Repeat keygen and copy public key process on all four hosts.

In order for mpi to distribute workload the node where execution occurs needs to understand which nodes are available. The machinename parameter can be used to point to a text file containing list of nodes.

In order name we can use names we can add entries to hosts file.

sudo sh -c 'echo "192.168.1.100 rpi-0" >> /etc/hosts'
sudo sh -c 'echo "192.168.1.101 rpi-1" >> /etc/hosts'
sudo sh -c 'echo "192.168.1.102 rpi-2" >> /etc/hosts'
sudo sh -c 'echo "192.168.1.103 rpi-3" >> /etc/hosts'

We can then create a file in home directory listing nodes.

cat <<EOF >> ~/machinefile
rpi-0
rpi-1
rpi-2
rpi-3
EOF

The easiest way to run commands or code is with the mpirun command. This command, run in a shell, will launch multiple copies of your code, and set up communications between them. As each Pi has four cores and we have four we can specify number of processors to run as sixteen.

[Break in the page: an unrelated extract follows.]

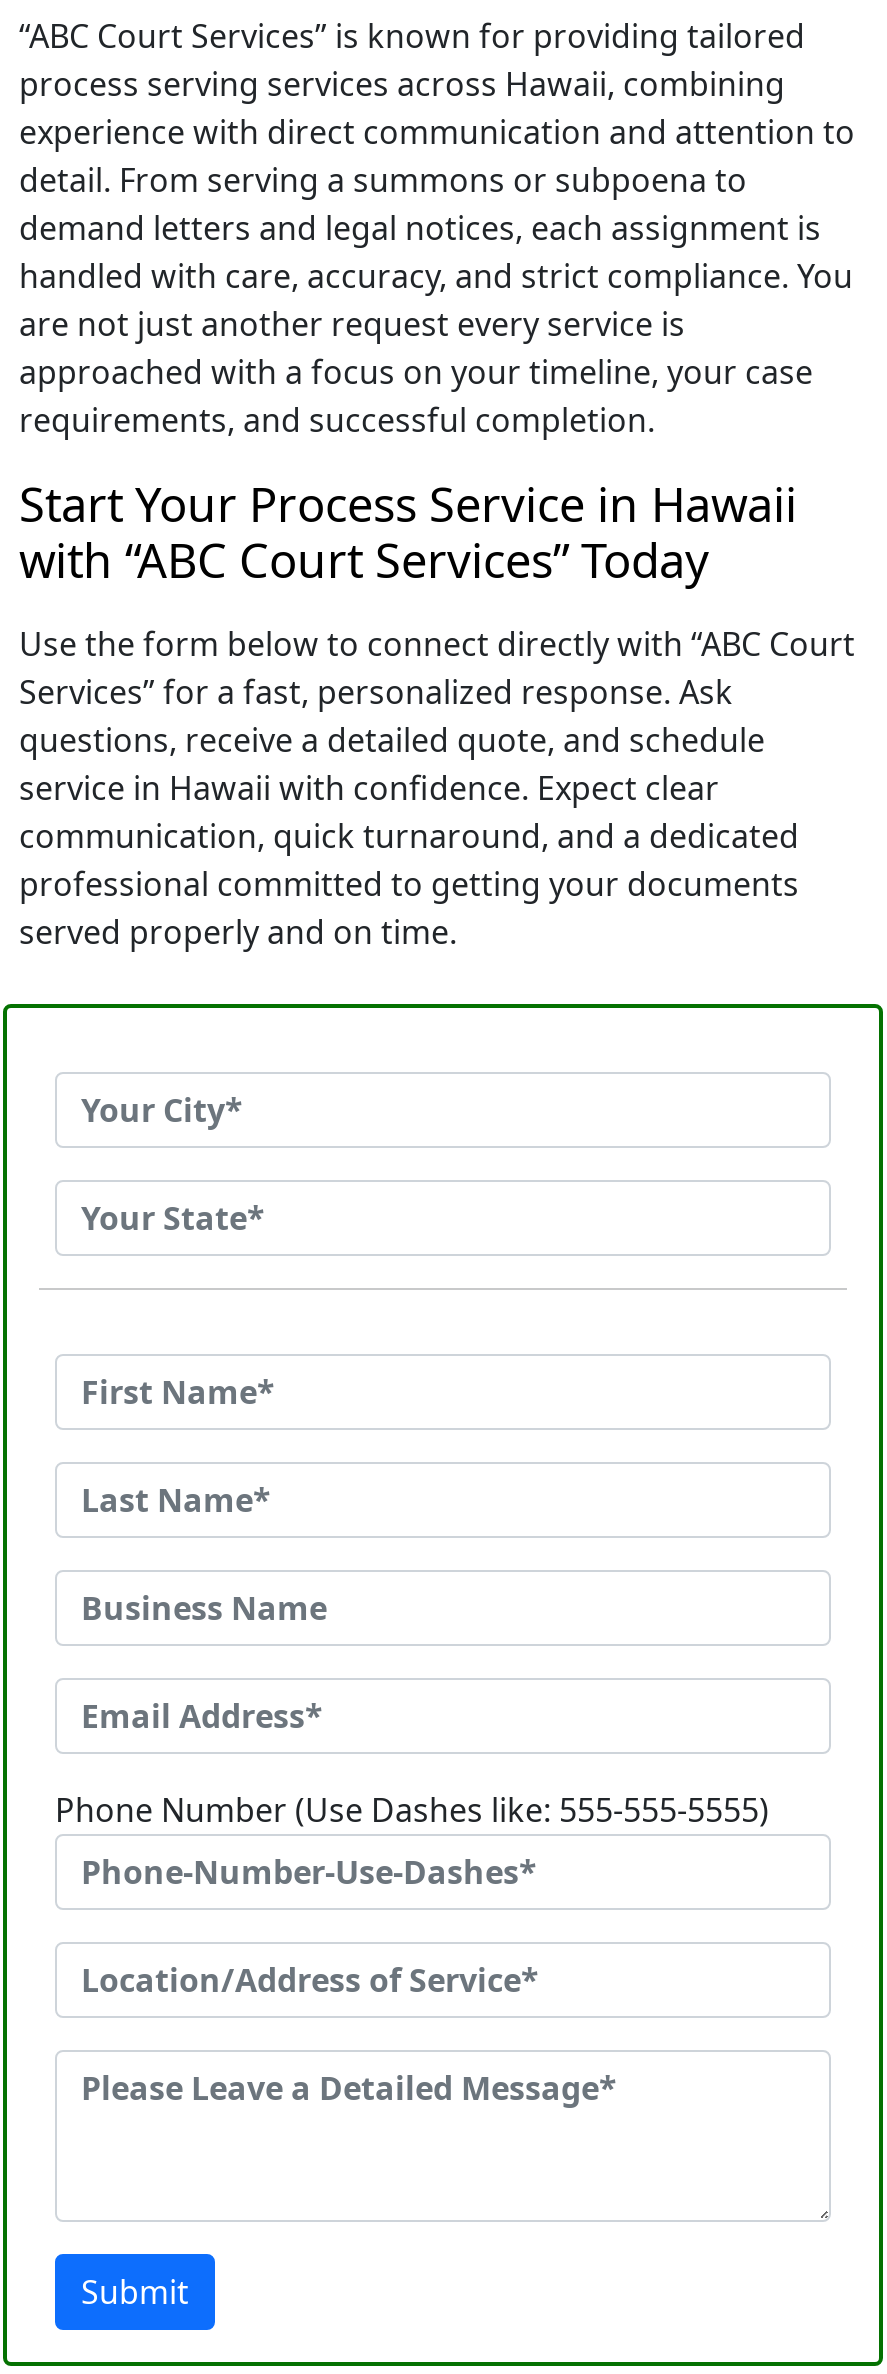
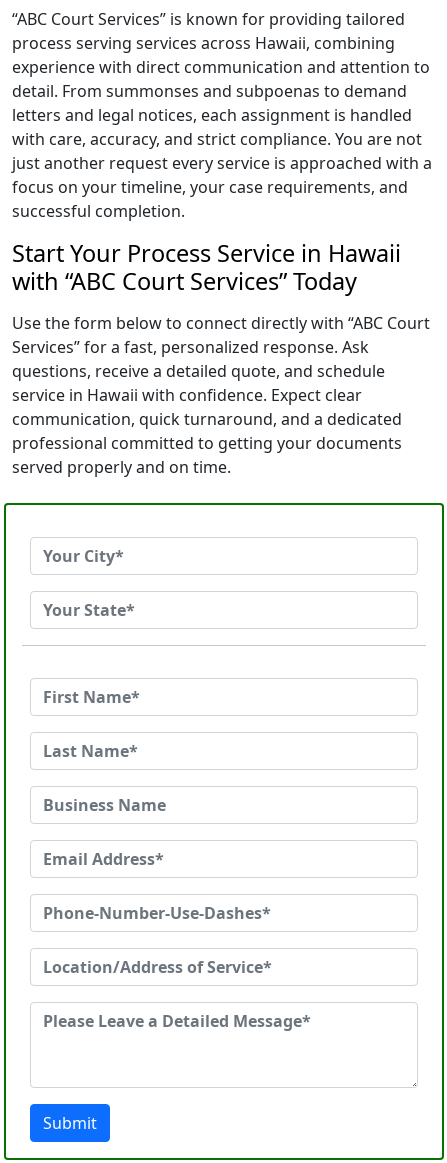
[19,158,853,442] detail. From serving a summons or subpoena to | demand letters and legal notices, each assignment is | handled with care, accuracy, and strict compliance. You | are not just another request every service is | approached with a focus on your timeline, your case | requirements, and successful completion. -> [12,80,432,222] detail. From summonses and subpoenas to demand | letters and legal notices, each assignment is handled | with care, accuracy, and strict compliance. You are not | just another request every service is approached with a | focus on your timeline, your case requirements, and | successful completion.
[55,1788,769,1832] Phone Number (Use Dashes like: 555-555-5555) -> none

mpirun -np 16 -machinefile ~/machinefile vcgencmd measure_temp

MPIRUN Measure Temparature

While its interesting running individual commands across nodes the MPI for Python module exposes options for programs to spread load. A simple test of this is where we scatter a bunch of elements, like those in a list, to processing nodes.

cat <<EOF >> ~/scatter.py
from mpi4py import MPI

comm = MPI.COMM_WORLD
size = comm.Get_size()
rank = comm.Get_rank()

if rank == 0:
   data = [(x+1)**x for x in range(size)]
   print ('we will be scattering:',data)
else:
   data = None

data = comm.scatter(data, root=0)
print ('rank',rank,'has data:',data)
EOF

Once script created execute:

mpirun -np 16 -machinefile ~/machinefile python3 ~/scatter.py

MPIRUN Scatter

While scattering elements of a list is interesting splitting up a processing problem and distributing to multiple processing nodes is more fun. Calculating Pi is a nice example of this, and its nice for a Pi cluster to calculate Pi with MPI.

wget -O ~/pi.py https://raw.githubusercontent.com/darrylcauldwell/piCluster/main/scripts/pi.py
mpirun -np 16 -machinefile ~/machinefile python3 pi.py

Pi with MPI on Pi